Sep 8, 2011

Let Go and Be!

by Kari Diane Pike
"Joy is a process of subtraction, not addition, of uncovering what has always been present, not acquiring what has been missing. What within you needs to be subtracted?" -John Groberg
This quote caught my full attention yesterday and simmered in the back of my mind all night. The first thought that popped into my mind was, oh, about 20 pounds! As I considered other "stuff" to subtract, it surprised me how quickly I felt the need to fill the spaces with more "stuff." It hit me that the world teaches us to keep taking on more, to move faster, to go higher and dig deeper.

As members of the Church of Jesus Christ of Latter-day Saints, we are taught that we are literally the children of God -- divine beings of infinite worth. Nothing can add to our worth. Nothing can take it away. Our worthiness (a subject for an entirely different blog post) depends on our choices, but our worth is inherent.

We are sent to earth to acquire our physical bodies and to learn through our journey who we are, why we are here and where we are going. If you're like me, you find lots of "stuff" to pick up along the way...a brick of fear here, someone else's baggage there...and it all goes in our own backpack. Pretty soon, our backpacks bulge and weigh us down. When we get tired, we try to let go of a few things, then we look around and see that other people have much bigger backpacks and not only that, but they are way ahead of us down the trail.

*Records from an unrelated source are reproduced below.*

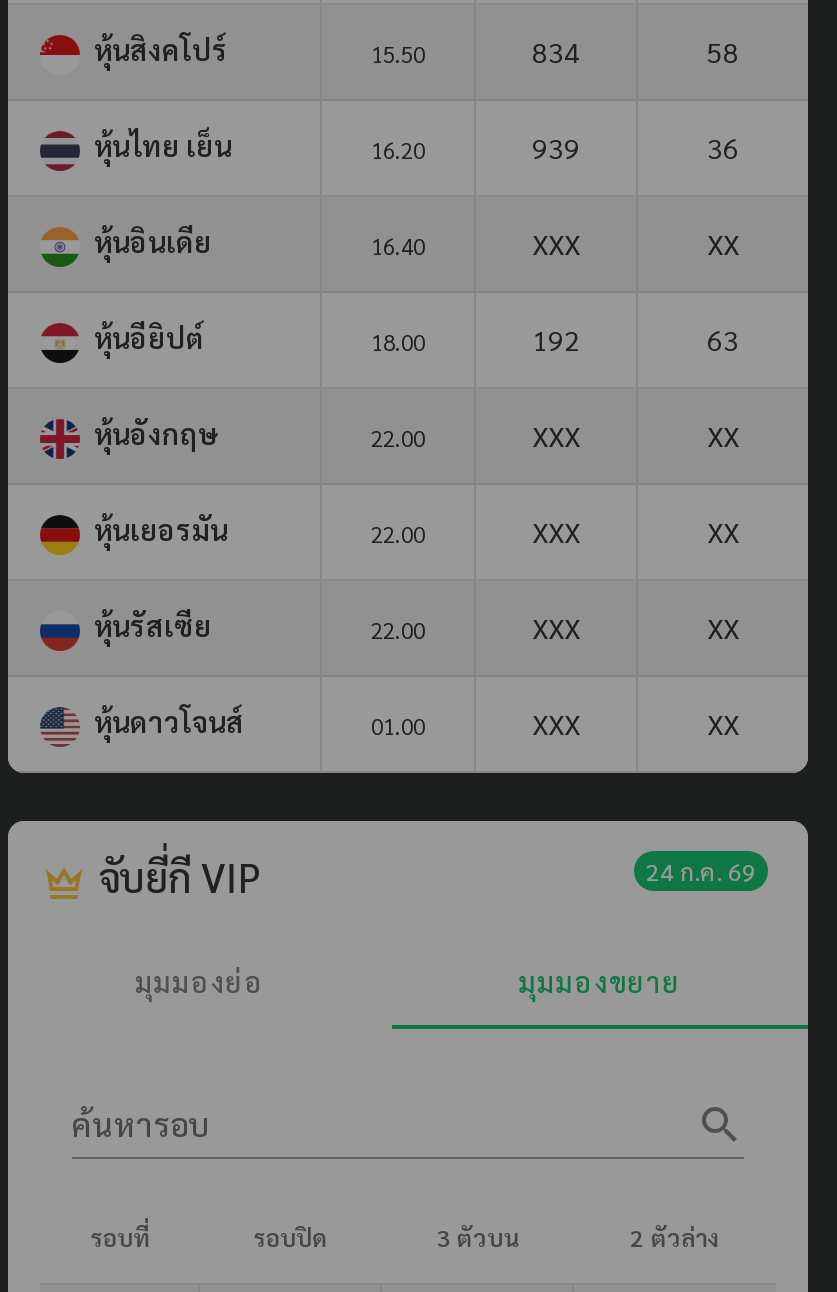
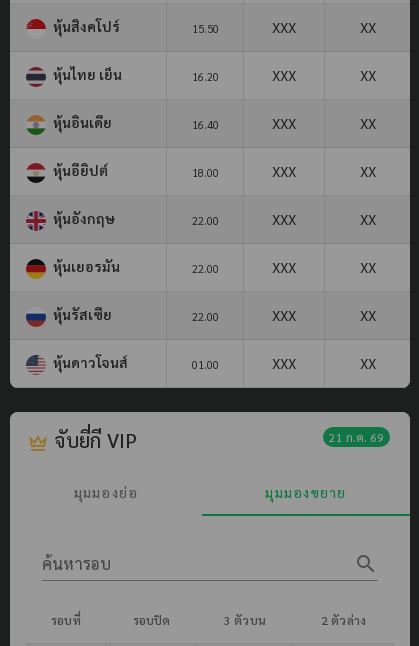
[532,33,739,69] 834 | 58 -> [272,18,376,36] XXX | XX
[532,129,739,165] 939 | 36 -> [272,66,376,84] XXX | XX
[532,321,739,357] 192 | 63 -> [272,162,376,180] XXX | XX
[646,855,756,887] 24 ก.ค. 69 -> [329,429,384,445] 21 ก.ค. 69

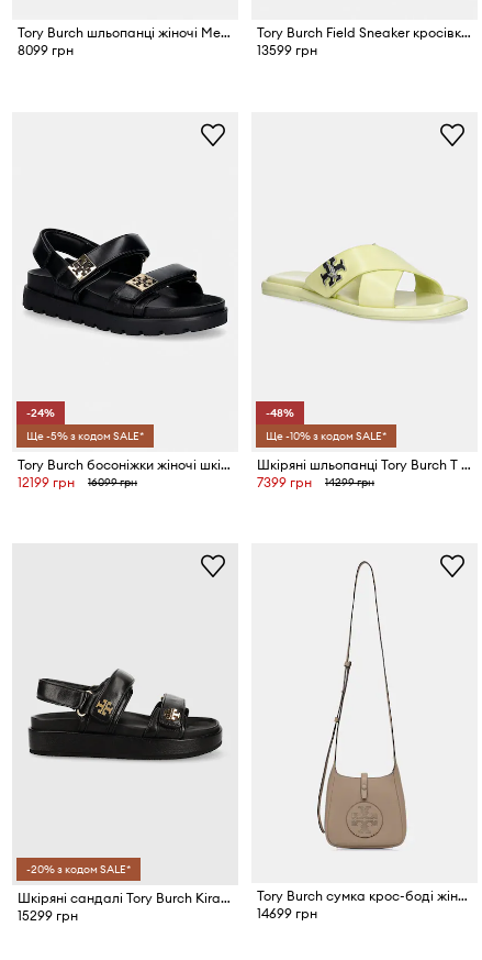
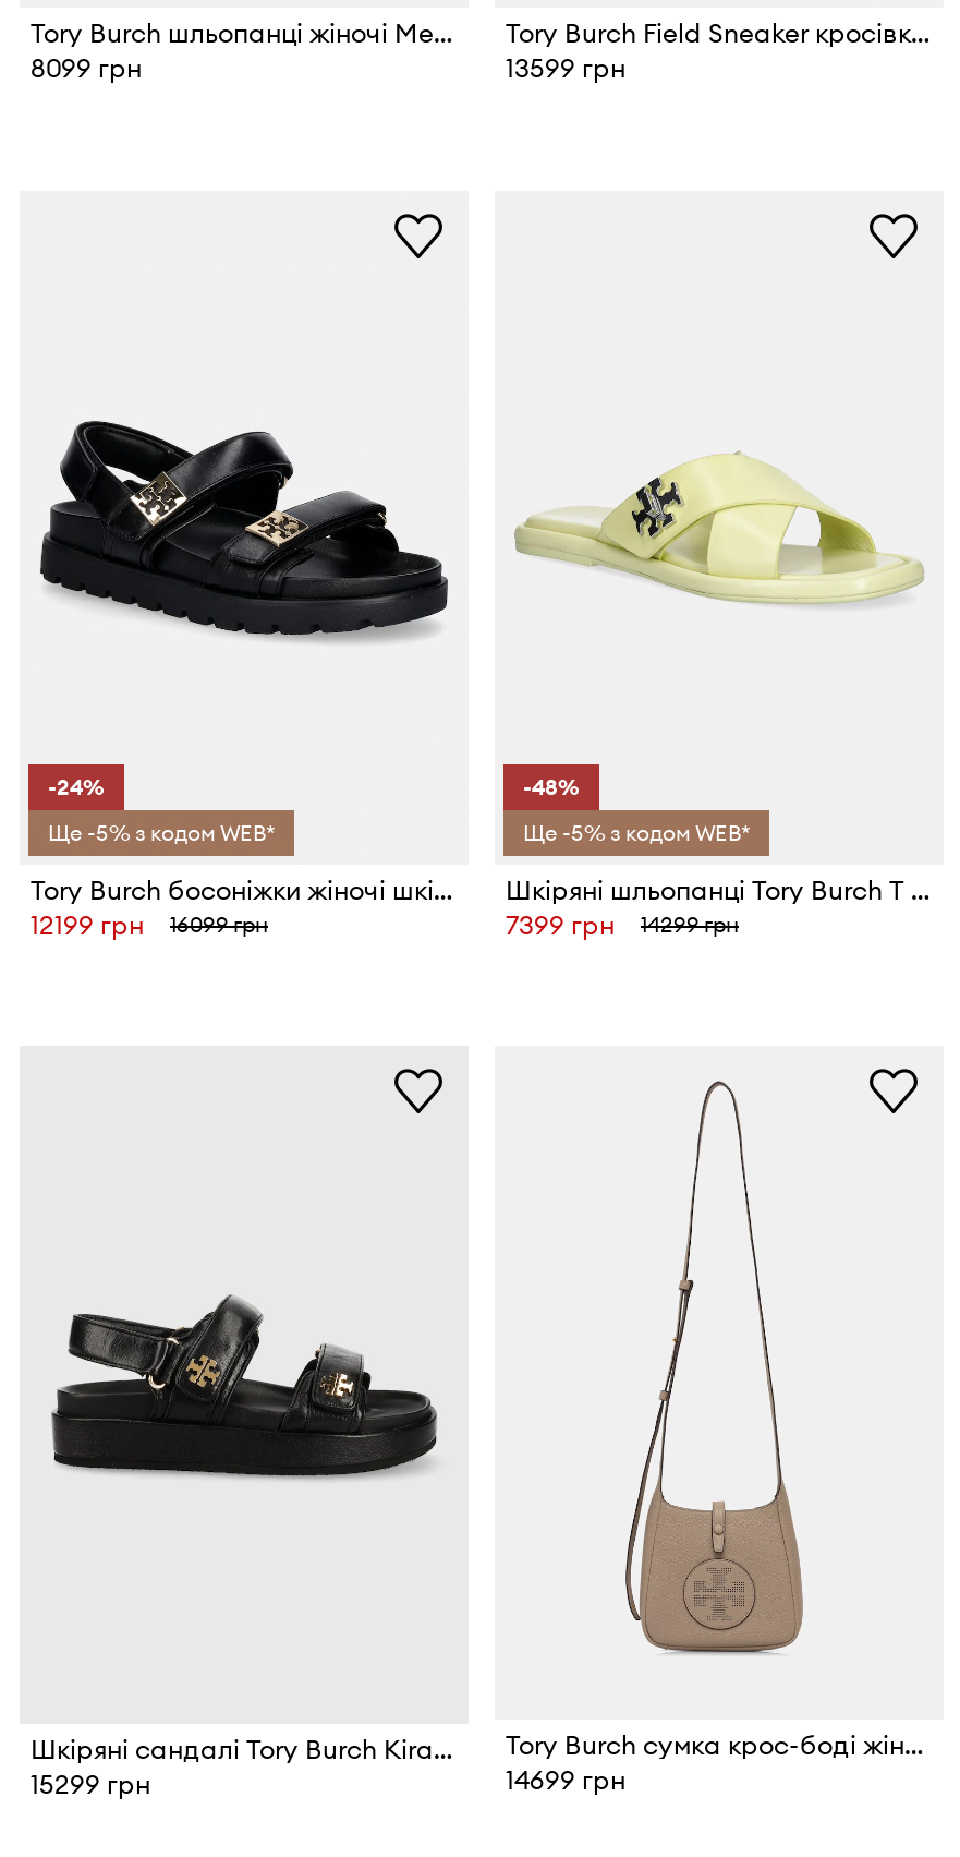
[26,429,144,443] Ще -5% з кодом SALE* -> [48,818,275,847] Ще -5% з кодом WEB*
[266,429,386,443] Ще -10% з кодом SALE* -> [523,818,750,847] Ще -5% з кодом WEB*
[26,862,131,876] -20% з кодом SALE* -> none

So we stuff our packs full again and try to pick up our speed. The world tells us that if we can just accumulate more, and do it faster and better than the next person, then we will be valuable. No wonder so many of us struggle with pain, depression and fatigue. Let's go back to that quote:

"Joy is a process of subtraction, not addition, of uncovering what has always been present, not acquiring what has been missing. What within you needs to be subtracted?" -JG

Think about it for a minute. What does a refiner's fire do? It removes the impurities, or the extra "stuff" in the precious metals that keep that silver or gold from reaching its greatest potential. The value is already there, just waiting to be discovered.

President Gordon B. Hinckley quoted Joseph Smith in the May, 2005, New Era: “I am like a huge, rough stone rolling down from a high mountain; … knocking off a corner here and a corner there. Thus I will become a smooth and polished shaft in the quiver of the Almighty.” more. What do we do to our trees and bushes to help them bloom brighter and produce the best fruit? We remove the excess limbs and branches. Wow. Are you dumping out your backpack as you read this? The more I ponder this subject, the lighter I feel. Not only that, but I can feel more light, more joy, more hope, and more love as I use those discarded bricks to pave the path in front of me. I feel gratitude for the lessons I learn from those bricks and the people who "threw" them at me.

How does this apply to our writing? Well, perhaps we need to let go of some of those favorite words or phrases that tend to clutter our manuscripts and weigh them down. Maybe we need to let go of a few fears that block our abilities. I know I tend to let my writing time get shoved aside because I fear what others will think if the lawn is shaggy or the car is dirty, or the laundry is piled on the couch.

In writing copy this past week, I learned a valuable lesson. It's not my job to make the client like me. It is my job to write good copy. When I let go of worrying what the client thought about me, and I apologized to my muse for insulting her character, the words flowed easily. Not only that, but writing became fun again.

So, to quote LeAnne Tolley, "When you're ready, just let go!" You'll be glad you did...and your muse will appreciate the extra space!



  1. The tree analogy is perfect to describe this concept. Thanks for sharing.

  2. Good post. Hard to do tho. I'm thinking of jettisoning a lot lately. More room for thought.